Неистово взмахнув руками, он выбежал из комнаты.
— И все-таки я сделал правильный ход, — пробормотал Роджер Чиллингуорс, с невеселой улыбкой глядя ему вслед. — Ничего не потеряно. Мы снова будем друзьями. Но до какой степени этот человек в плену у страсти и не владеет собой! Так, видно, было и с другой страстью. Какие безумства совершил, повинуясь страсти, этот благочестивый мистер Димсдейл!
Возобновить дружеские отношения на прежних основаниях и в прежних пределах было делом нетрудным. Проведя несколько часов в уединении, молодой священник понял, что больные нервы толкнули его на недостойную вспышку гнева и что в словах старого врача не содержалось ничего, могущего служить для нее поводом или извинением.
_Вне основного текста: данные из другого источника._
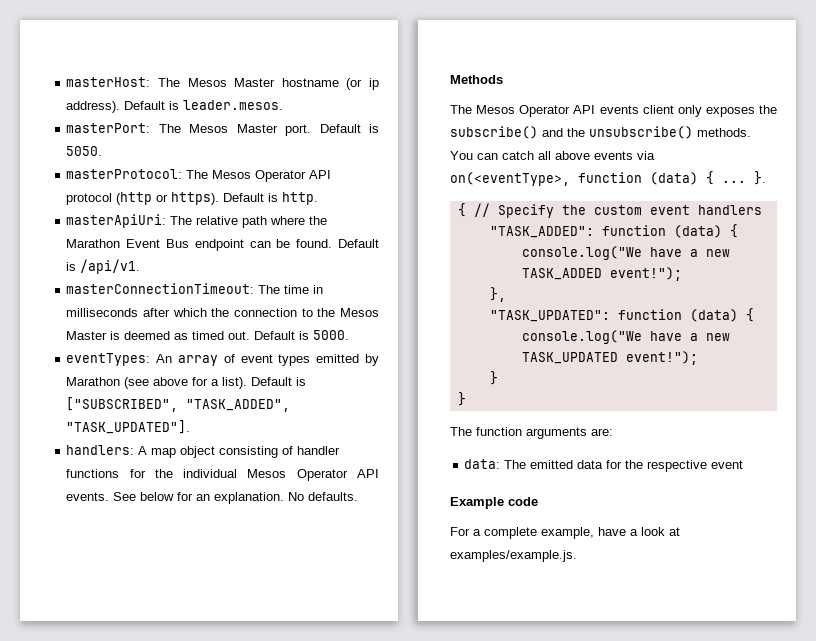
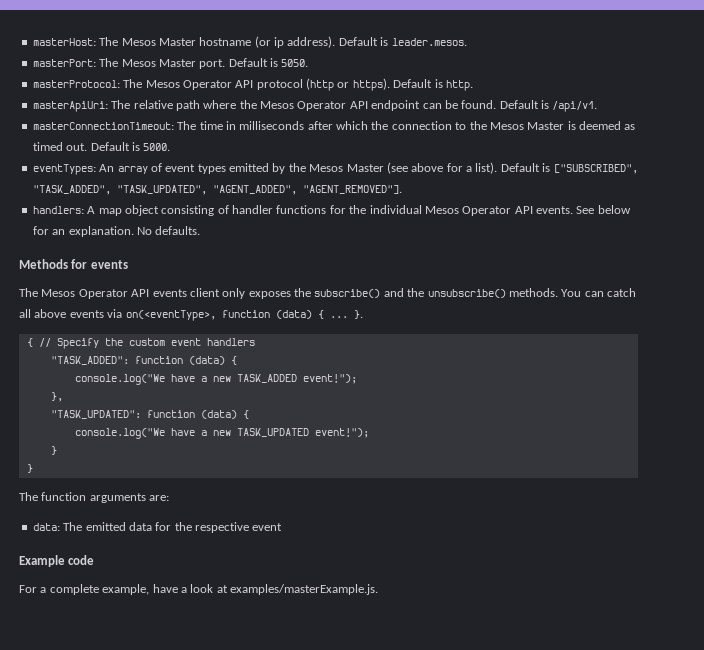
[66,239,189,248] Marathon Event Bus -> [260,101,368,111] Mesos Operator API
[66,377,121,386] Marathon -> [288,163,384,172] the Mesos Master
[66,420,191,434] "TASK_UPDATED"]. -> [116,185,402,195] "TASK_UPDATED", "AGENT_ADDED", "AGENT_REMOVED"].
(503, 79) none -> [71,259,128,269] for events
[450,550,577,562] examples/example.js. -> [230,584,378,595] examples/masterExample.js.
Он сам дивился резкости, с которой оттолкнул друга, когда тот, во исполнение своего долга и его, мистера Димсдейла, прямой просьбы, хотел помочь болящему. Движимый угрызениями совести, священник, не теряя времени, полностью признал свою неправоту и попросил доброго старика продолжать лечение, которое хотя и не восстановило здоровья, но, по всей вероятности, продлило до этого часа его хиреющую жизнь. Роджер Чиллингуорс охотно согласился и по-прежнему оказывал мистеру Димсдейлу врачебную помощь, действительно влагая в это все свое искусство, но после каждого осмотра больного уходил от него с загадочной и недоуменной улыбкой. Этой улыбки никогда не было в присутствии мистера Димсдейла, но она немедленно появлялась, стоило старику выйти из комнаты священника.
— Редкий случай! — бормотал он. — Я непременно должен докопаться до сути. Необычайная связь между душой и телом! Необходимо разобраться в этом хотя бы из чисто научного интереса!
Как-то в полдень, вскоре после описанного происшествия, преподобный мистер Димсдейл, сидя в кресле перед раскрытой на столе большой книгой, напечатанной старинным английским готическим шрифтом, неожиданно забылся крепким-крепким сном. Должно быть, он читал произведение, относившееся к первосортным образчикам снотворной литературы. Глубокое забытье священника было тем более примечательно, что он принадлежал к людям, чей сон обычно так же некрепок, беспокоен и чуток, как у птиц, пристроившихся на сучке. И однако его душа настолько погрузилась в собственные глубины, что он даже не пошевелился в кресле, когда в комнату без особых предосторожностей вошел Роджер Чиллингуорс. Старик прямо подошел к своему пациенту, положил ему руку на грудь и расстегнул одежду, которой тот прежде никогда не снимал даже в присутствии врача.
Священник, естественно, вздрогнул и слегка пошевелился.
Немного постояв возле него, врач вышел из комнаты. Но какое неистовство было в его взгляде, полном ликования, удивления и ужаса! Какой страстный, нечеловеческий восторг владел стариком, отражаясь не только в глазах и лице, но и во всей его уродливой фигуре, в притоптывающих ногах, в жесте воздетых к небу рук! Если бы кто-нибудь увидел старого Роджера Чиллингуорса в эту минуту торжества, он понял бы, как ведет себя сатана, когда убеждается, что драгоценная человеческая душа потеряна для небес и выиграна для преисподней.
Но торжество врача отличалось от торжества сатаны тем, что к нему примешивалась какая-то доля удивления.